* Exercise aim *
The task calls for every line of the data to be repeated exactly.

[Web page edit records]

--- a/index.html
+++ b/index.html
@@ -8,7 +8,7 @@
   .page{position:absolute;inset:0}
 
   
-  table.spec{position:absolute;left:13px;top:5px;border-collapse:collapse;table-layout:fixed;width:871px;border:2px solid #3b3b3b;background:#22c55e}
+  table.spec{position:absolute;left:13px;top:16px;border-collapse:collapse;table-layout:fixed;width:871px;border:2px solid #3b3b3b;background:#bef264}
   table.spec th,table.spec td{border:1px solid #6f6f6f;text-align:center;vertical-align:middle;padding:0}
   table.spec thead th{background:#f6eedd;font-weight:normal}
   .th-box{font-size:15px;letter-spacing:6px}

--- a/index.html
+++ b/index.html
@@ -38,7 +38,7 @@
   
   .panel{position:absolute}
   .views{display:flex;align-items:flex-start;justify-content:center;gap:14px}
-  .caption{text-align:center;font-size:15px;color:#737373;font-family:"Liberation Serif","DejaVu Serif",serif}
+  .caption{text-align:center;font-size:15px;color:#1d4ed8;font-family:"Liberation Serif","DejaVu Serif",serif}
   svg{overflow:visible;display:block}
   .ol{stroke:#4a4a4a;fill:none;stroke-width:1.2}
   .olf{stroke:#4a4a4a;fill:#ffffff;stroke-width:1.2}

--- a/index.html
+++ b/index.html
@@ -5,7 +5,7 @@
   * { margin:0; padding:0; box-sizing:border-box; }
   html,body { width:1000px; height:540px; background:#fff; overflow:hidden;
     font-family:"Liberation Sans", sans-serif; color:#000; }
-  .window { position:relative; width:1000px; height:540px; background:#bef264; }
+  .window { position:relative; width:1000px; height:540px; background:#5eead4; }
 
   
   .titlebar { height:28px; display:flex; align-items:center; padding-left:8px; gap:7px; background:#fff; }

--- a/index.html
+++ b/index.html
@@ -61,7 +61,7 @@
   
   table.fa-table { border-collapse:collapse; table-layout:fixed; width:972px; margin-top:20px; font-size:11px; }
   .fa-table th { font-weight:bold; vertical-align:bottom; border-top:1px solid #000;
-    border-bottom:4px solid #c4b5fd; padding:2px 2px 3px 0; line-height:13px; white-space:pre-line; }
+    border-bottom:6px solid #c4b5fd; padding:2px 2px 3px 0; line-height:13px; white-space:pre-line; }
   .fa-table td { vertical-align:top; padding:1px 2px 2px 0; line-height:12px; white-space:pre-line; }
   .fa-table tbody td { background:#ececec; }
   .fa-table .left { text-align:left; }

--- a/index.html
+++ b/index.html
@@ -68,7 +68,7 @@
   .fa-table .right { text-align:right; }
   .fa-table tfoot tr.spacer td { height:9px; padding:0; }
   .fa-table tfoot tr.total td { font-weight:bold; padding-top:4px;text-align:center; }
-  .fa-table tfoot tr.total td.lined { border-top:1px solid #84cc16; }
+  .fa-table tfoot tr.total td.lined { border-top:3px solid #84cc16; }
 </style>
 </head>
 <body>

* Result for this task *
--- a/index.html
+++ b/index.html
@@ -8,7 +8,7 @@
   .page{position:absolute;inset:0}
 
   
-  table.spec{position:absolute;left:13px;top:5px;border-collapse:collapse;table-layout:fixed;width:871px;border:2px solid #3b3b3b;background:#22c55e}
+  table.spec{position:absolute;left:13px;top:16px;border-collapse:collapse;table-layout:fixed;width:871px;border:2px solid #3b3b3b;background:#bef264}
   table.spec th,table.spec td{border:1px solid #6f6f6f;text-align:center;vertical-align:middle;padding:0}
   table.spec thead th{background:#f6eedd;font-weight:normal}
   .th-box{font-size:15px;letter-spacing:6px}

--- a/index.html
+++ b/index.html
@@ -38,7 +38,7 @@
   
   .panel{position:absolute}
   .views{display:flex;align-items:flex-start;justify-content:center;gap:14px}
-  .caption{text-align:center;font-size:15px;color:#737373;font-family:"Liberation Serif","DejaVu Serif",serif}
+  .caption{text-align:center;font-size:15px;color:#1d4ed8;font-family:"Liberation Serif","DejaVu Serif",serif}
   svg{overflow:visible;display:block}
   .ol{stroke:#4a4a4a;fill:none;stroke-width:1.2}
   .olf{stroke:#4a4a4a;fill:#ffffff;stroke-width:1.2}

--- a/index.html
+++ b/index.html
@@ -5,7 +5,7 @@
   * { margin:0; padding:0; box-sizing:border-box; }
   html,body { width:1000px; height:540px; background:#fff; overflow:hidden;
     font-family:"Liberation Sans", sans-serif; color:#000; }
-  .window { position:relative; width:1000px; height:540px; background:#bef264; }
+  .window { position:relative; width:1000px; height:540px; background:#5eead4; }
 
   
   .titlebar { height:28px; display:flex; align-items:center; padding-left:8px; gap:7px; background:#fff; }

--- a/index.html
+++ b/index.html
@@ -61,7 +61,7 @@
   
   table.fa-table { border-collapse:collapse; table-layout:fixed; width:972px; margin-top:20px; font-size:11px; }
   .fa-table th { font-weight:bold; vertical-align:bottom; border-top:1px solid #000;
-    border-bottom:4px solid #c4b5fd; padding:2px 2px 3px 0; line-height:13px; white-space:pre-line; }
+    border-bottom:6px solid #c4b5fd; padding:2px 2px 3px 0; line-height:13px; white-space:pre-line; }
   .fa-table td { vertical-align:top; padding:1px 2px 2px 0; line-height:12px; white-space:pre-line; }
   .fa-table tbody td { background:#ececec; }
   .fa-table .left { text-align:left; }

--- a/index.html
+++ b/index.html
@@ -68,7 +68,7 @@
   .fa-table .right { text-align:right; }
   .fa-table tfoot tr.spacer td { height:9px; padding:0; }
   .fa-table tfoot tr.total td { font-weight:bold; padding-top:4px;text-align:center; }
-  .fa-table tfoot tr.total td.lined { border-top:1px solid #84cc16; }
+  .fa-table tfoot tr.total td.lined { border-top:3px solid #84cc16; }
 </style>
 </head>
 <body>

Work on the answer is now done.